Walking in the gray-blue light, the streets as quiet as they ever were in Mexico City, he allowed his thoughts to center on his limitations. He was as close to a super-being as Earth had ever known. Invulnerable, able to travel huge distances almost instantaneously and manipulate matter at a sub-molecular level. All without breaking a sweat. And he had saved lives since escaping from Mason with Mee. Many lives. And yet, the reality of the multiverse meant that unimaginable numbers had died at the same time as he saved others.
He realized with a guilty shock that he was much more upset about the death of this universe’s Felicia than he was about the others who must have died while he was helping in this—his home—universe. The earthquake in Honduras, for instance. The families he had saved from the rubble would have been buried alive in countless other universes. He had not been there to save them. And yet, somehow, the loss of life in other universes didn’t seem quite as real to him. Then he remembered the family he had saved hours before. They were in a neighboring universe, but because he had been there, had met them, they were now every bit as real to him as anyone else.
Seb turned into the warren of alleyways leading into the Iztapalapa district. Iztapalapa had grown from a few houses in the 1970s, to one of the most densely popul
ated areas in Mexico City. No real urban planning meant some residents still didn’t have access to clean water. Crime was a problem, drugs, prostitution and murder a part of life for the two million people crammed into its streets. Yet Seb loved walking through the district, talking to people, drawn to the intense sense of community he found there. His own reluctance to belong was thrown into sharp relief by the families he met for whom their community was—literally—central to their survival.
Seb remembered watching the Semana Santa parade the week before Easter. Three million people had squeezed into the streets of Iztapalapa to celebrate the passion of the Christ. Some had dragged full size wooden crosses, even going so far as being nailed onto them when they reached their destination. Groups of sweating men carried floats bearing religious icons, flowers and statues, so huge and heavy they needed forty or more people to lift them. Seb had watched it all with a mixture of horror, envy and hope. Something in him was drawn to the powerful feeling of love between these people. It was palpable. And yet, why torture themselves in the name of religion? Why deny themselves food—when they already had so little—to pay for the extravagant floats, colorful clothes and overpriced plastic relics?
As he walked, Seb looked up into the scaffolding around a ramshackle building. The building was so unsafe-looking, he wondered if the scaffolding was the only thing holding it together. Five stray dogs had made their home on the wooden planks above him. They watched him pass, curious, but not interested enough to bark at the stranger. A few yards behind him, two figures peeled away from the shadows and quietly followed the tall, fearless figure who had so casually decided to walk through their territory.
Seb thought back to his adolescence, growing up at St Benet’s, the Catholic orphanage.

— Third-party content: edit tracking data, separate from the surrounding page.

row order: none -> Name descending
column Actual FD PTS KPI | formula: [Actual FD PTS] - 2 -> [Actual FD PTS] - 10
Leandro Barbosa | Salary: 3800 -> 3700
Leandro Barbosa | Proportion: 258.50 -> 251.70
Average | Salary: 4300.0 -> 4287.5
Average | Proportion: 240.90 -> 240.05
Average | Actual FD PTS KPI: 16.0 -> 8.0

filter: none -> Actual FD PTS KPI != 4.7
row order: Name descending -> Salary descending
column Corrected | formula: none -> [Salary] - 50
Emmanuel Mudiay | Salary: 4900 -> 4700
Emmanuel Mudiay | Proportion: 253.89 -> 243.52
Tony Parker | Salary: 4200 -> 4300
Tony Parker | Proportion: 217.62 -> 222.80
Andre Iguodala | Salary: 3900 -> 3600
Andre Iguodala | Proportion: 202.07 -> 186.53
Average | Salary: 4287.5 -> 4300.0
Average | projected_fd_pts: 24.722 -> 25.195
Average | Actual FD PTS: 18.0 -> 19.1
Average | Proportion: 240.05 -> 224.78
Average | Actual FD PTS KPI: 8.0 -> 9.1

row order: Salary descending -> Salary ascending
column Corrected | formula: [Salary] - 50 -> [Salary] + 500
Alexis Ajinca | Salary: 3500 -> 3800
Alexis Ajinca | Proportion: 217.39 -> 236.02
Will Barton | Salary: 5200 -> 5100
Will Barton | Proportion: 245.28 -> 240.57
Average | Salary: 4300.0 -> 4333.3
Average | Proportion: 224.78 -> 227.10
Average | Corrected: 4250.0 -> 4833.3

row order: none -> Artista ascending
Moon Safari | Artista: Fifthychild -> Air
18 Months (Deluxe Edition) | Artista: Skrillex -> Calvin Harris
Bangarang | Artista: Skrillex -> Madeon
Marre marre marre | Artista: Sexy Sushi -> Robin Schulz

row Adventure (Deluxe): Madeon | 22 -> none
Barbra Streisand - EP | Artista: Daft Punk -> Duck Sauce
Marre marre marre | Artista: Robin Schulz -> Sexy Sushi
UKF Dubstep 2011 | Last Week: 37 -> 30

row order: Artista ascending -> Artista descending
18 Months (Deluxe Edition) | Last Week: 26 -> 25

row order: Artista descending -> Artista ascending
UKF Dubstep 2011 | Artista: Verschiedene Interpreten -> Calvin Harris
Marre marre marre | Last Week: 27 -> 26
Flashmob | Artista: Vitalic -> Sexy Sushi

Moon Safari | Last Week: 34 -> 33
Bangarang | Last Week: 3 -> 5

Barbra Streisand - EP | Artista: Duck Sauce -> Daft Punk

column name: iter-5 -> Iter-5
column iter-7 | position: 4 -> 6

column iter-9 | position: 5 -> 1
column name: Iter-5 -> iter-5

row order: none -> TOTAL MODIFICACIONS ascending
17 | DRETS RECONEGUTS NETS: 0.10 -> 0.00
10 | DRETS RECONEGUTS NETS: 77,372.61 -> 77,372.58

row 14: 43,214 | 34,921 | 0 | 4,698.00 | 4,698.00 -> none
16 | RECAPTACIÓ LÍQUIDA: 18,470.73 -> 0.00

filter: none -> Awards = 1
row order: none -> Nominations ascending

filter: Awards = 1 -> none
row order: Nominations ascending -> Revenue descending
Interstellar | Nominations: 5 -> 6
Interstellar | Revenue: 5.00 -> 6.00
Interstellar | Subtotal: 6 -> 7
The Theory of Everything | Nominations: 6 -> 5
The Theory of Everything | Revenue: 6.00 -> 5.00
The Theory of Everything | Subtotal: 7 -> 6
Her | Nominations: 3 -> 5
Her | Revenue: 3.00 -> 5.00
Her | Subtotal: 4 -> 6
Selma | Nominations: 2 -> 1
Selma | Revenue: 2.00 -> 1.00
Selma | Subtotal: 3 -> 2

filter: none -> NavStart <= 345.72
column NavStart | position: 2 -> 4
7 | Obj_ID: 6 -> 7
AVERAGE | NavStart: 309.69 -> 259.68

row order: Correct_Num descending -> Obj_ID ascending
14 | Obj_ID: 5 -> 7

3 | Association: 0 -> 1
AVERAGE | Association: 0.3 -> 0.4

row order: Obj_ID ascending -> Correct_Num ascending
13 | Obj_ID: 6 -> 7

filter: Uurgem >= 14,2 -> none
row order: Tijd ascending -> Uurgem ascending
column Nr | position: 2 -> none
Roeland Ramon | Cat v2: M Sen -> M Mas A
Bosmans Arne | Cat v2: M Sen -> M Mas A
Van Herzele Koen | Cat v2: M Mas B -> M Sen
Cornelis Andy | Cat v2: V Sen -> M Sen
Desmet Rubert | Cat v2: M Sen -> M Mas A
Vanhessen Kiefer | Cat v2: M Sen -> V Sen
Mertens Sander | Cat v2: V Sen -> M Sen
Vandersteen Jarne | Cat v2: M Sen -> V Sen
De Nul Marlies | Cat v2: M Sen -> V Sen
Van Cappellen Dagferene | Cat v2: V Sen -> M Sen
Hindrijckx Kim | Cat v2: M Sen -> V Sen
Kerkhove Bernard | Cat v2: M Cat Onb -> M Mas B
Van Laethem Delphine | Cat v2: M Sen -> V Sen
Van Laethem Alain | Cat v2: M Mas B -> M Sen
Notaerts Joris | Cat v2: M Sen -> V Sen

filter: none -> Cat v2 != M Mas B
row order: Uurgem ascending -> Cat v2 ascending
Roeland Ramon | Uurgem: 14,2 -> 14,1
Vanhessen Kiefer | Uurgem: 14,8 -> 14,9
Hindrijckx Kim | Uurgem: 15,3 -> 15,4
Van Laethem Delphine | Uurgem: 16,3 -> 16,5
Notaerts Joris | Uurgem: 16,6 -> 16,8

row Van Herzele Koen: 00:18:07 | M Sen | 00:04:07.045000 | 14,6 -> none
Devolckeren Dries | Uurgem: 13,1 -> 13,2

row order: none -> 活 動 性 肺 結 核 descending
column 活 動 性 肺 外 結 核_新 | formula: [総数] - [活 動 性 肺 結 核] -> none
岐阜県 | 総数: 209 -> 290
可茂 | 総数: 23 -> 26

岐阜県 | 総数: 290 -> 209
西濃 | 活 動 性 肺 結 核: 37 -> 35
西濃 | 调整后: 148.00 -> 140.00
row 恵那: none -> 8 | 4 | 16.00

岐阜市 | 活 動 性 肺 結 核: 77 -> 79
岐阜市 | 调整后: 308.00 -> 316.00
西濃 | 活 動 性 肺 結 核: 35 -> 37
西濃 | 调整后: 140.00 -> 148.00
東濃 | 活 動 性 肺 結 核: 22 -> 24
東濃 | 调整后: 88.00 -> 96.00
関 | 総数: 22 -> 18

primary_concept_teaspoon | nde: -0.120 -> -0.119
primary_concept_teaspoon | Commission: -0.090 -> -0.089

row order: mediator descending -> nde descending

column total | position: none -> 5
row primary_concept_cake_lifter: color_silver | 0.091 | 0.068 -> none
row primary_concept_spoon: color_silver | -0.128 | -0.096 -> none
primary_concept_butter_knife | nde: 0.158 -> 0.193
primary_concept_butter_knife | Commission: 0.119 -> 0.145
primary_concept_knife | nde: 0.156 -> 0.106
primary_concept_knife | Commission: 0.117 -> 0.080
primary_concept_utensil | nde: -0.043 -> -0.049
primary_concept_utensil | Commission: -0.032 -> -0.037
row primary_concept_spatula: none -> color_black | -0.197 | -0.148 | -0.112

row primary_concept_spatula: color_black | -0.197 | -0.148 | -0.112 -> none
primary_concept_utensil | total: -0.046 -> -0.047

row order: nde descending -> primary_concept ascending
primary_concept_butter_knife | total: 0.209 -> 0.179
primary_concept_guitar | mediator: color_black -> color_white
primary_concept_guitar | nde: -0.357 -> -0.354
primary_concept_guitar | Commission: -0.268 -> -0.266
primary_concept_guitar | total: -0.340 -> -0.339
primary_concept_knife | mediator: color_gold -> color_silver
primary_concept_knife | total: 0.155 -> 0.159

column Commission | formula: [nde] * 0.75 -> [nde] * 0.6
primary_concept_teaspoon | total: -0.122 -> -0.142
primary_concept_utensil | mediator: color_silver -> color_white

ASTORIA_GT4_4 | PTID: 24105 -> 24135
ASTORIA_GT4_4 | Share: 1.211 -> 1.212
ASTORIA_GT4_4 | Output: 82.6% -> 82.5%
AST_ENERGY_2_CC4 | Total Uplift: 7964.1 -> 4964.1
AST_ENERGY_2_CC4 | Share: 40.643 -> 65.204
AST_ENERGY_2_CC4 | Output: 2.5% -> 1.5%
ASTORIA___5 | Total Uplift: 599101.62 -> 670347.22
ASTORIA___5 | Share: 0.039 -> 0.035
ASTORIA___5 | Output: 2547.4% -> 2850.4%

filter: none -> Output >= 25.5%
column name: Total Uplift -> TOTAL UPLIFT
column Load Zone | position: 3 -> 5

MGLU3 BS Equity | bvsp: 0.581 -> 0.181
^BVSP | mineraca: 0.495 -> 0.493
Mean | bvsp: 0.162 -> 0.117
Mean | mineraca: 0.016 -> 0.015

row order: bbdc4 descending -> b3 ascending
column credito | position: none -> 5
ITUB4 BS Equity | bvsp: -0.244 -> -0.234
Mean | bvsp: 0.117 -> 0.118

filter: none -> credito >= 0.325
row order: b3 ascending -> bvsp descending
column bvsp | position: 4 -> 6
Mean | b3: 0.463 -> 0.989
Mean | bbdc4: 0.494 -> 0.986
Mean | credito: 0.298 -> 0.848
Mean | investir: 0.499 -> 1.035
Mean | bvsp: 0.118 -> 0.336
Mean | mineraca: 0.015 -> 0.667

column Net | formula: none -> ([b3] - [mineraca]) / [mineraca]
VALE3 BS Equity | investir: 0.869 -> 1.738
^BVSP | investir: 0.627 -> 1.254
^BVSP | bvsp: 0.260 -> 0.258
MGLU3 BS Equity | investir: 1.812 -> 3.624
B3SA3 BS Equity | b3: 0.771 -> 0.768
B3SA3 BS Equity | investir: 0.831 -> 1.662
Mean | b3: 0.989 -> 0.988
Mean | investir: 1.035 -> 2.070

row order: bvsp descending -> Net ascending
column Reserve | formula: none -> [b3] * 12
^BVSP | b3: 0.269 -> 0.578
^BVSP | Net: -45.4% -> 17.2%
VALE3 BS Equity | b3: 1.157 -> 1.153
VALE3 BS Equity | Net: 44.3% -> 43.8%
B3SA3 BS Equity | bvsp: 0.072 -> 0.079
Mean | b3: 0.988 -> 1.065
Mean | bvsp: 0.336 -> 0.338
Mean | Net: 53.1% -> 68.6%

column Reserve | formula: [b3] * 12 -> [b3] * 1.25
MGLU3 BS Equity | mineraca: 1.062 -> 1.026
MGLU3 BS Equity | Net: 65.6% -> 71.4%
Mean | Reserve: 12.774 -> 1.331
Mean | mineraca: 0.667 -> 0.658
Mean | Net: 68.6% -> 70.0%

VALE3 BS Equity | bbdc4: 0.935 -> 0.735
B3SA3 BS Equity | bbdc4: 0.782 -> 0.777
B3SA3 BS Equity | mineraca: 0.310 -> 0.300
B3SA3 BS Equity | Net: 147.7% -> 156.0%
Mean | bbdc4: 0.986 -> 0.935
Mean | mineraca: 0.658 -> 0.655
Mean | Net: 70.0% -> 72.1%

He had stopped attending Mass in his early teens, but he was familiar with the Bible, and saw how the Sisters and Father O’Hanoran had tried to live their lives guided by that old, much edited, mistranslated, badly interpreted, poetical collection of stories, history, poetry and parables. He respected their dedication and their obvious love of humanity, but could never bring himself to embrace a tradition that he found, at an institutional level, to be judgmental and forbidding, rather than loving and welcoming.